• _Aim of the exercise_: Repeat exactly the lines of the records below, starting at the line containing "row order: share capital descending" and ending at the line containing "filter: none -> share capital <= 30.27". Leave the pictures out.

• _Data supplied_:
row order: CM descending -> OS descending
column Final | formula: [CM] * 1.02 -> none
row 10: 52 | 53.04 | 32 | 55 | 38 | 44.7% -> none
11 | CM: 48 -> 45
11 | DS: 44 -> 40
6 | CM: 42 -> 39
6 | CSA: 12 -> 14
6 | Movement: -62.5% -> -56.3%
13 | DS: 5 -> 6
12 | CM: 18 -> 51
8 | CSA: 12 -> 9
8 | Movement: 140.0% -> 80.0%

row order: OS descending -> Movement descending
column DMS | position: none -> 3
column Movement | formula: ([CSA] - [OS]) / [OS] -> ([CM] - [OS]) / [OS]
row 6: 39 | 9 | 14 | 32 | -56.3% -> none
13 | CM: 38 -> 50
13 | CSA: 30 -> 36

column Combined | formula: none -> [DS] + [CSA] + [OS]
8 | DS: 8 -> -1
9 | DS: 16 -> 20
---
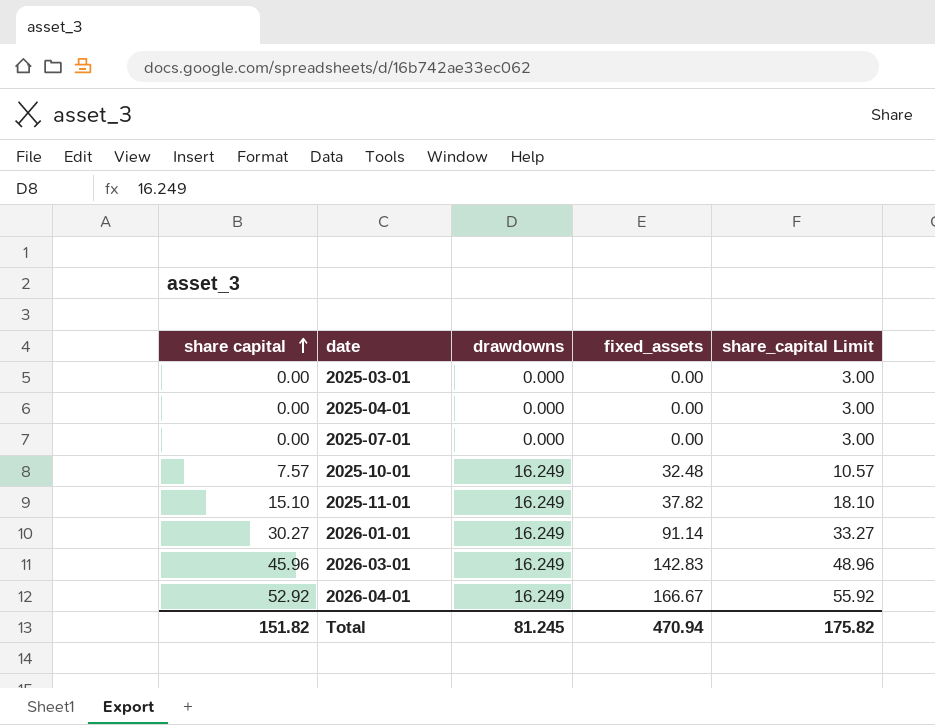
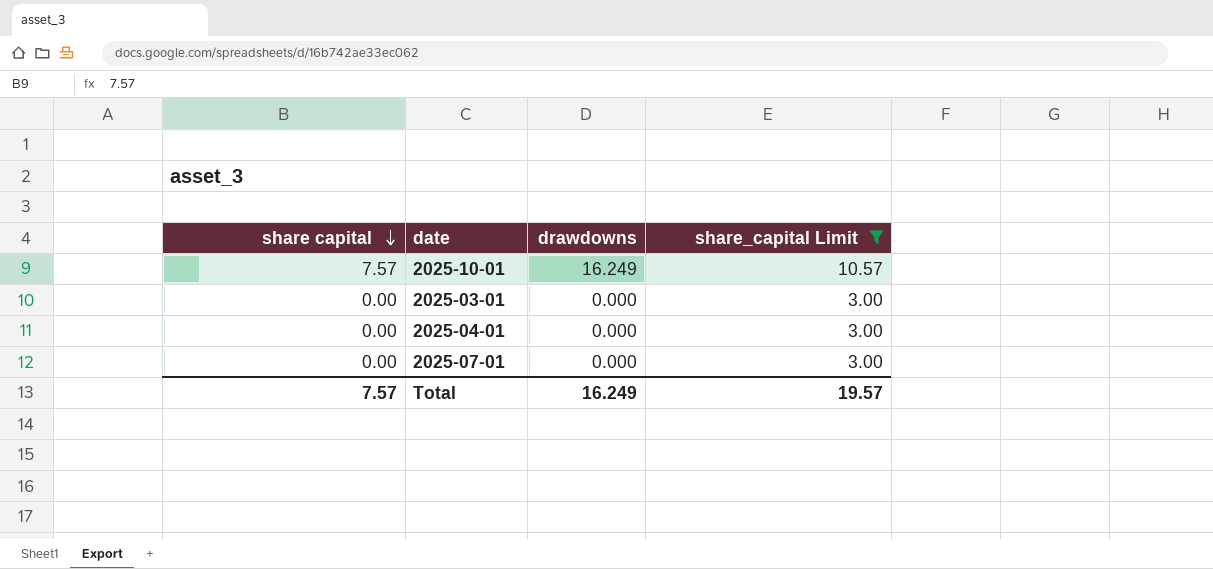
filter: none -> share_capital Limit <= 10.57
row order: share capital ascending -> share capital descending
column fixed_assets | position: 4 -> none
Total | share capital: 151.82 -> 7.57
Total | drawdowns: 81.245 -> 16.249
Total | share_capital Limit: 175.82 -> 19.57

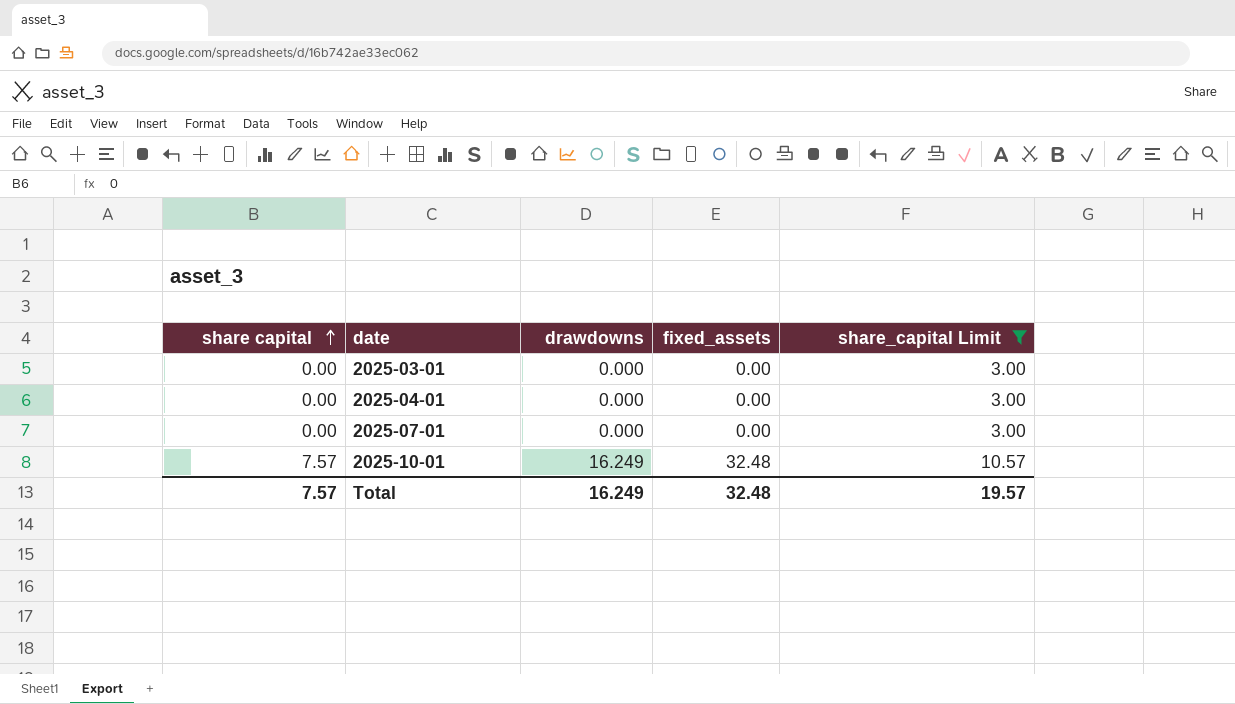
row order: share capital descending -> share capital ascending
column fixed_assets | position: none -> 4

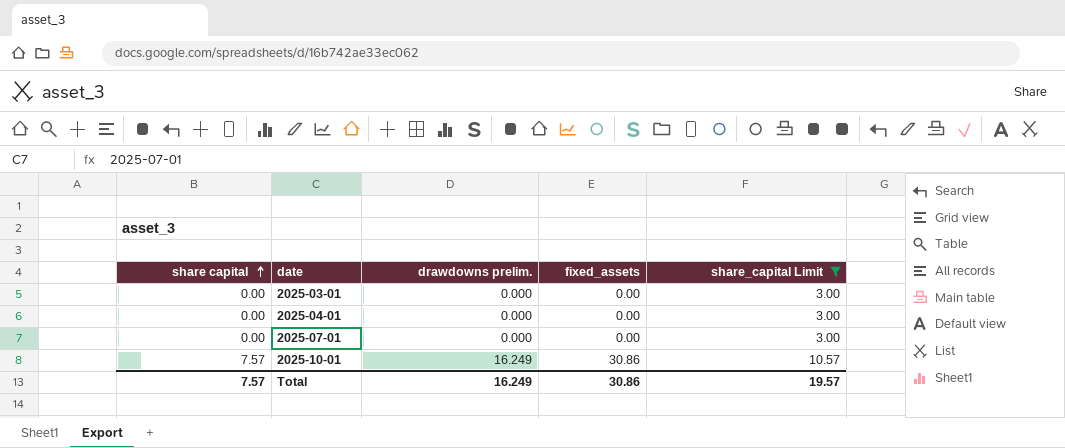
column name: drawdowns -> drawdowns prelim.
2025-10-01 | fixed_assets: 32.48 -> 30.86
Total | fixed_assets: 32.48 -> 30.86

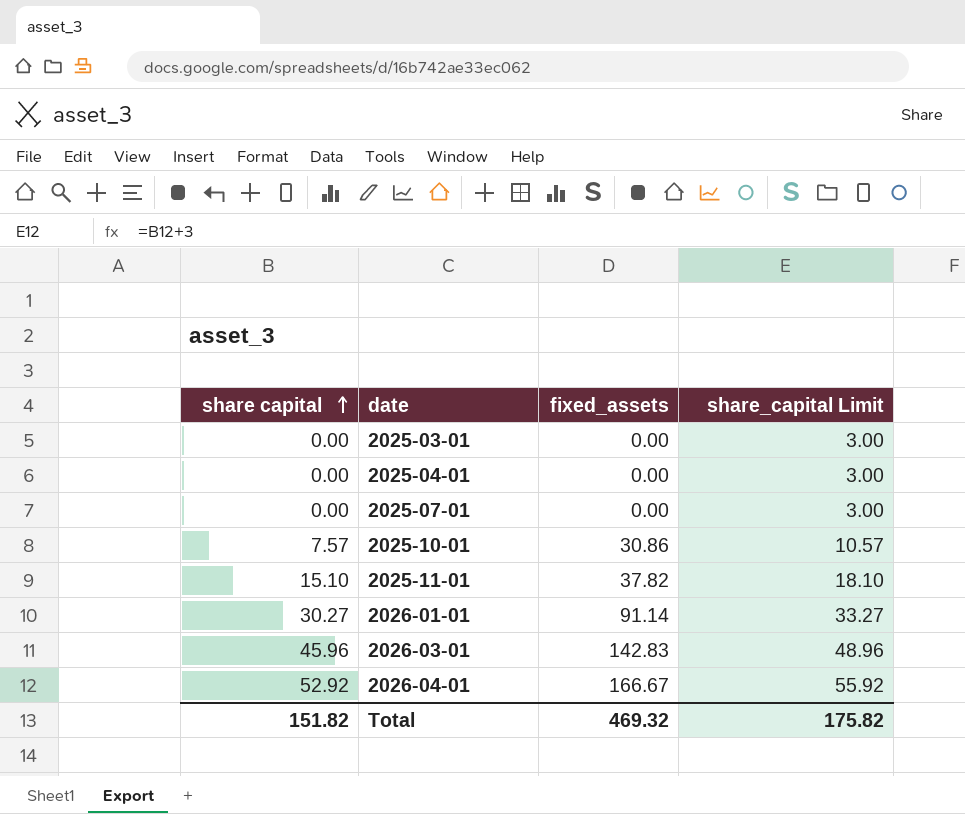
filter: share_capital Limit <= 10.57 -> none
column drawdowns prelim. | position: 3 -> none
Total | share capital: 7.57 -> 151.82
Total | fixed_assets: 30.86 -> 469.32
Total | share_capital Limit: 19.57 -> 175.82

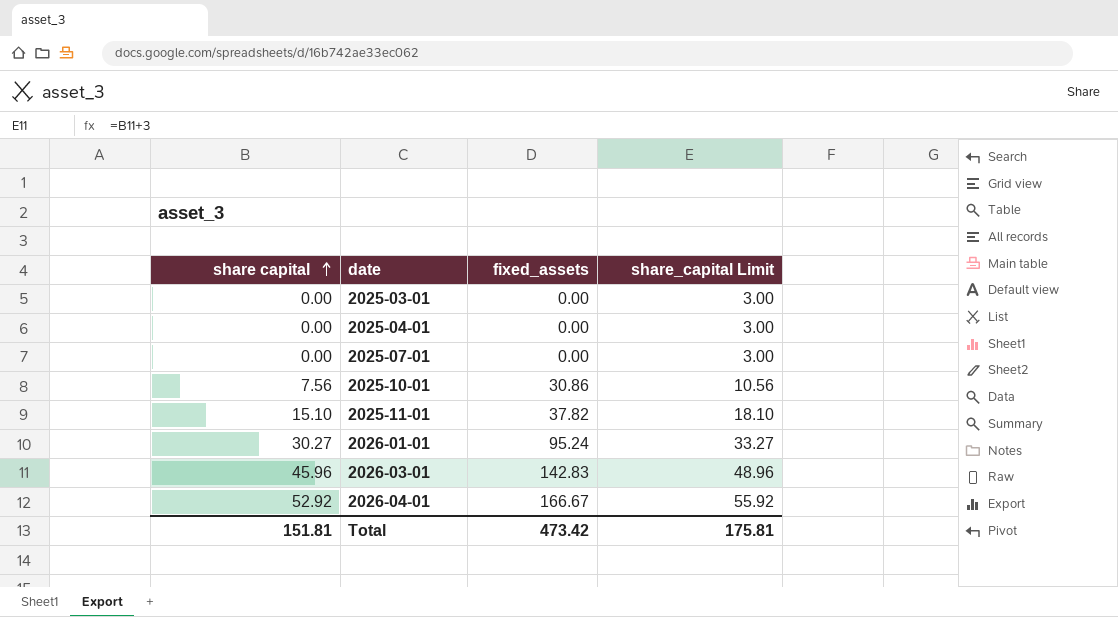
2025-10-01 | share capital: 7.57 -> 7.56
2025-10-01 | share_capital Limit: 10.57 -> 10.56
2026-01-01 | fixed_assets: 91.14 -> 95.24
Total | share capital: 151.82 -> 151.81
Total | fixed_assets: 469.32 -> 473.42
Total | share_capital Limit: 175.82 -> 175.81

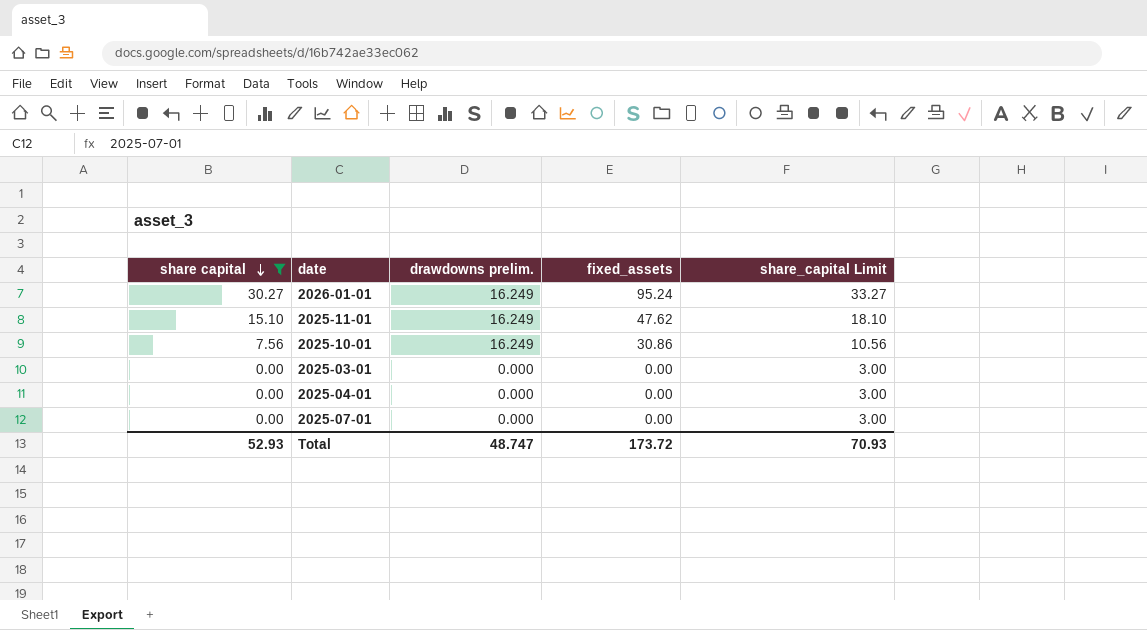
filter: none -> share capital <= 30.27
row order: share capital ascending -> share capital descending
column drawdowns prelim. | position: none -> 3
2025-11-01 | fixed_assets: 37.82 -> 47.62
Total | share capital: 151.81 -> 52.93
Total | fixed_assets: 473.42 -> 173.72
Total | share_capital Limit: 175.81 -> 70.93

• _Exercise response_:
row order: share capital descending -> share capital ascending
column fixed_assets | position: none -> 4

column name: drawdowns -> drawdowns prelim.
2025-10-01 | fixed_assets: 32.48 -> 30.86
Total | fixed_assets: 32.48 -> 30.86

filter: share_capital Limit <= 10.57 -> none
column drawdowns prelim. | position: 3 -> none
Total | share capital: 7.57 -> 151.82
Total | fixed_assets: 30.86 -> 469.32
Total | share_capital Limit: 19.57 -> 175.82

2025-10-01 | share capital: 7.57 -> 7.56
2025-10-01 | share_capital Limit: 10.57 -> 10.56
2026-01-01 | fixed_assets: 91.14 -> 95.24
Total | share capital: 151.82 -> 151.81
Total | fixed_assets: 469.32 -> 473.42
Total | share_capital Limit: 175.82 -> 175.81

filter: none -> share capital <= 30.27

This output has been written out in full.